After more than a decade of fervent buying, many Chinese investors are now selling their Bordeaux vineyards, once hopeful of a sophisticated French lifestyle and promising domestic market returns. However, capital controls in China and other factors have led them to withdraw from the market.
According to reports from AFP, stringent capital controls, a decline in demand for wine across Asia, and an underestimation of the costs of operating French vineyards have all contributed to the exit of these once-eager Chinese buyers.

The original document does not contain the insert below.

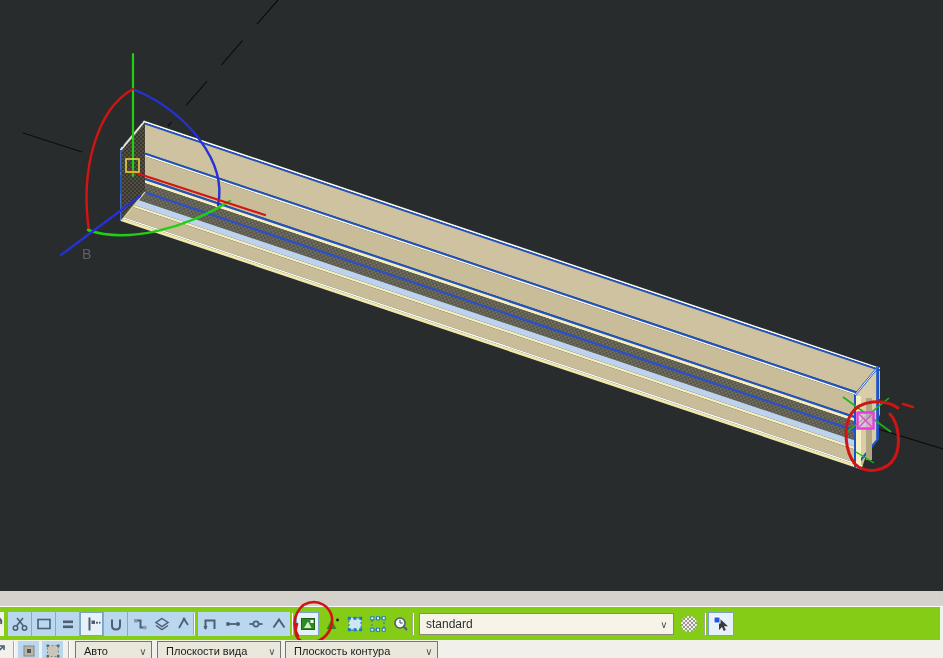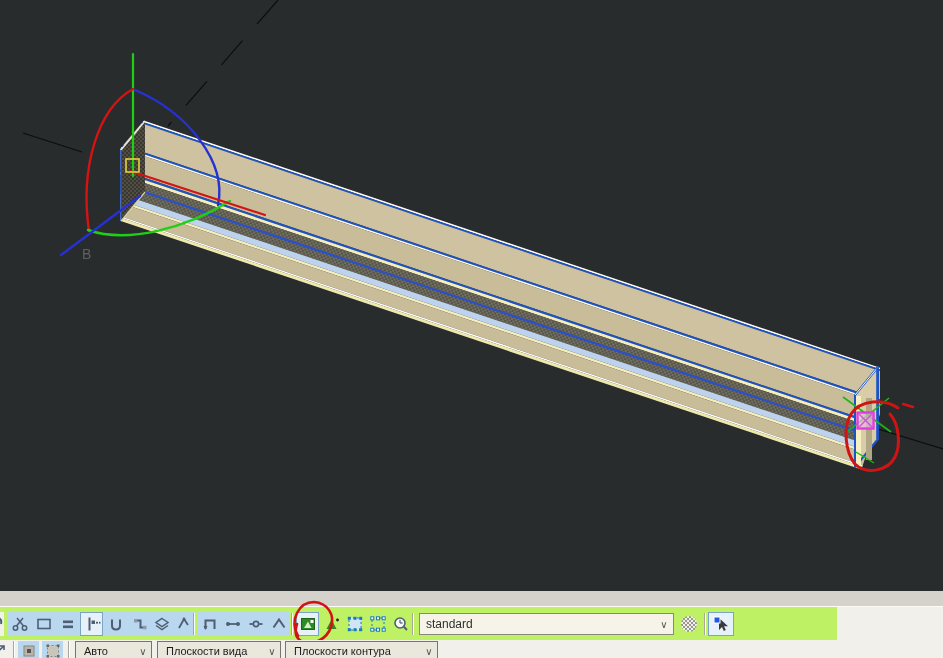"standard" #row1 { background: #bef264 -> #84cc16; width: 837px -> 940px }
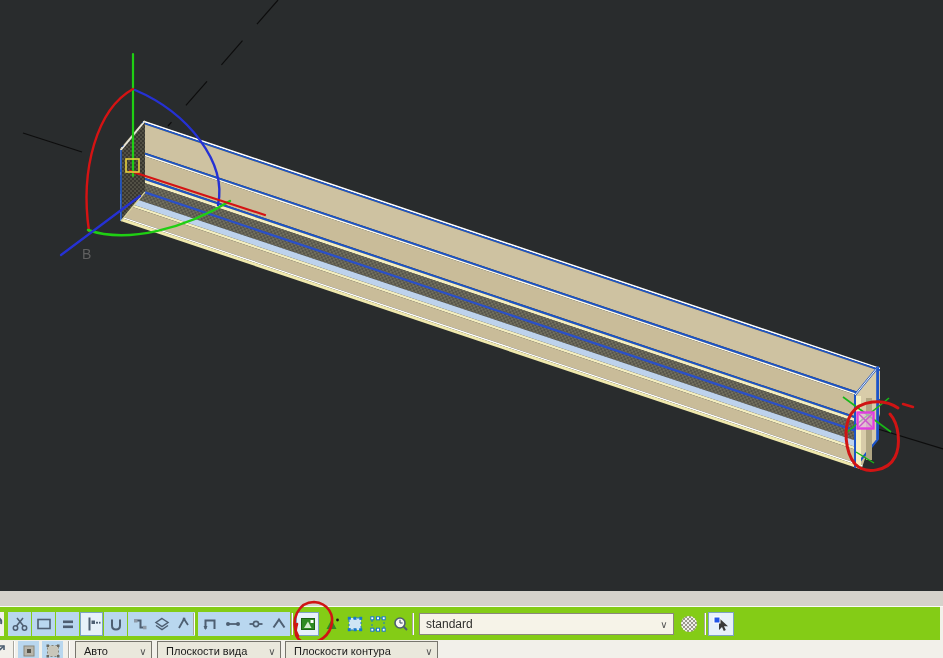"Плоскости контура" span.val { text: Плоскости -> Плоскость }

Back in 2009, Château Latour Laguens became one of the first Bordeaux estates acquired by Chinese companies, which were confident that the vineyard’s wines would yield substantial profits in China.
Since then, over 200 other estates in southwestern France were gradually bought up.
However, many of these vineyards are now seeing their Chinese owners depart. In May of this year, French authorities confiscated nine vineyards owned by Chinese tycoon Qiu Naijie, founder of Haichang Group, which he had acquired in the 2010s. The government alleged he used Chinese state funds for money laundering activities.
In 2022, several wineries with names inspired by Chinese culture, such as Jin Tu, Yu Tu, Da Ling Yang, and Zang Ling Yang, disappeared from the Bordeaux map. After Hong Kong’s SGV Wines group sold these four estates to French investors, the vineyards reverted to their original names.
Real estate expert Li Lijuan explained that many other vineyards are also being sold at low prices. She emphasized that the strict capital controls imposed by Beijing have dealt a blow to a market already struggling due to an oversupply of Bordeaux wines.
“Chinese investors can no longer invest overseas because their funds are trapped in China,” Li stated.